# Extract data from a Common Voice dataset by accent 

The purpose of this notebook is to extract all the Australian-accented speech samples from Common Voice English so that we can use the data to fine-tune a Whisper model on Australian-accented speech. 

The extraction is done _not just_ on speech samples having the accent `Australian English` but _additional_ contributor-specified accent descriptors such as e.g. `Sydney` or `Australian Eastern Seaboard`. 



## Import libraries 

In [32]:
import pandas as pd 
import matplotlib as mpl 
import numpy as np
import tqdm
import re

## Import the Common Voice `.tsv` file into a `pandas` dataframe

Here, we extract data from the TSV file, and use `pandas` to perform manipulations on the dataset, such as removing rows that do not contain accent metadata.

In [21]:
# we only want to read from the validated data, not the invalidated
# change this to where you have downloaded the CV dataset
# the datasets can be downloaded from Mozilla Data Collective 
# https://datacollective.mozillafoundation.org/datasets?q=common+voice
filePath = '/media/kathyreid/Elements/cv-datasets/cv-corpus-23.0-2025-09-05/en/validated.tsv'

In [22]:
# put it into a DataFrame 
df = pd.read_csv(filePath, sep='\t', low_memory=False)

In [23]:
df.columns

Index(['client_id', 'path', 'sentence_id', 'sentence', 'sentence_domain',
       'up_votes', 'down_votes', 'age', 'gender', 'accents', 'variant',
       'locale', 'segment'],
      dtype='object')

In [24]:
# rows that have accent metadata 
len(df[df['accents'].notna()])

1026637

In [25]:
# what proportion of rows have accent metadata compared with those that don't 
print(len(df[df['accents'].notna()]) / (len(df)) * 100)

55.14276659970566


In [26]:
# remove all the rows where accents are not given (NaN)
# https://pandas.pydata.org/pandas-docs/stable/reference/api/pandas.DataFrame.dropna.html
# DataFrame.dropna(*, axis=0, how=_NoDefault.no_default, thresh=_NoDefault.no_default, subset=None, inplace=False)

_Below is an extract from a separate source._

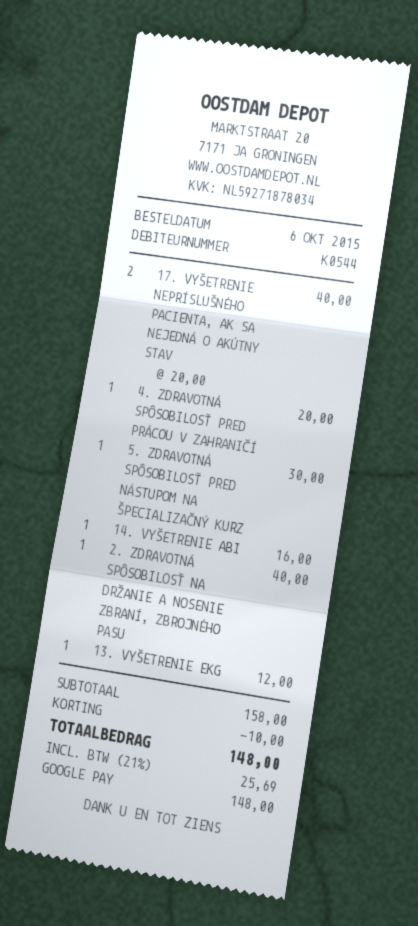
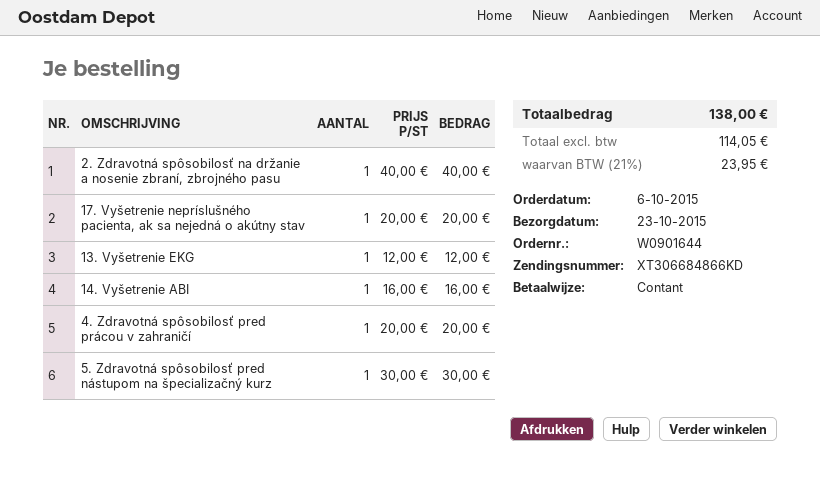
payment method: Google Pay -> cash
17. VYŠETRENIE NEPRÍSLUŠNÉHO PACIENTA, AK SA NEJEDNÁ O AKÚTNY STAV: 2 x 20.00 = 40.00 -> 1 x 20.00 = 20.00
discount: 10.00 -> none
tax: 21% = 25.69 -> 21% = 23.95
total: 148.00 -> 138.00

df.dropna(axis='index', how='any', subset='accents', inplace=True)
len(df)

# this matches the above figure for rows that have accent metadata, so it's a good cross-check

1026637

In [27]:
# number of unique contributors to the dataset 
len(df['client_id'].unique())

18734

## Filter the dataset for accents which are just Australian or something to indicate Australian 

In [30]:
all_accents = df['accents']

In [34]:
# The original accent entries are given comma-delimited, e.g. `Non native speaker, German English`
# We want to turn this into a list of specific accents, the we can take only the unique values 

accents_list = []

for idx, accent_string in list(enumerate(all_accents)): 
    
    # this regex is from https://stackoverflow.com/questions/26633452/how-to-split-by-commas-that-are-not-within-parentheses
    accent_list = re.split(r',\s*(?![^()]*\))', accent_string)
    processed_accent_list = accent_list # we don't want to modify a list we're iterating over

    for idx_a, accent in list(enumerate(accent_list)): 
    
        # Trim any whitespace off the elements, because this makes matching on strings harder later on
        # Strings are immutable in Python, so we have to create another string
        processed_accent_list.remove(accent)
        stripped_accent = accent.strip() 
        processed_accent_list.append(stripped_accent)
        
        # Check for any empty strings and remove them - likely regex artefacts
        if not accent: 
            processed_accent_list.remove(accent)
            
        # Check for any non-Latin characters that we may want to investigate 
        # For example, if one of the accents is garbage or deliberate rubbish
        
        if not accent.isascii(): 
            print('flagging that accent: ', accent, ' is not ASCII encoded, may be in another language')
            
    accents_list.append(processed_accent_list)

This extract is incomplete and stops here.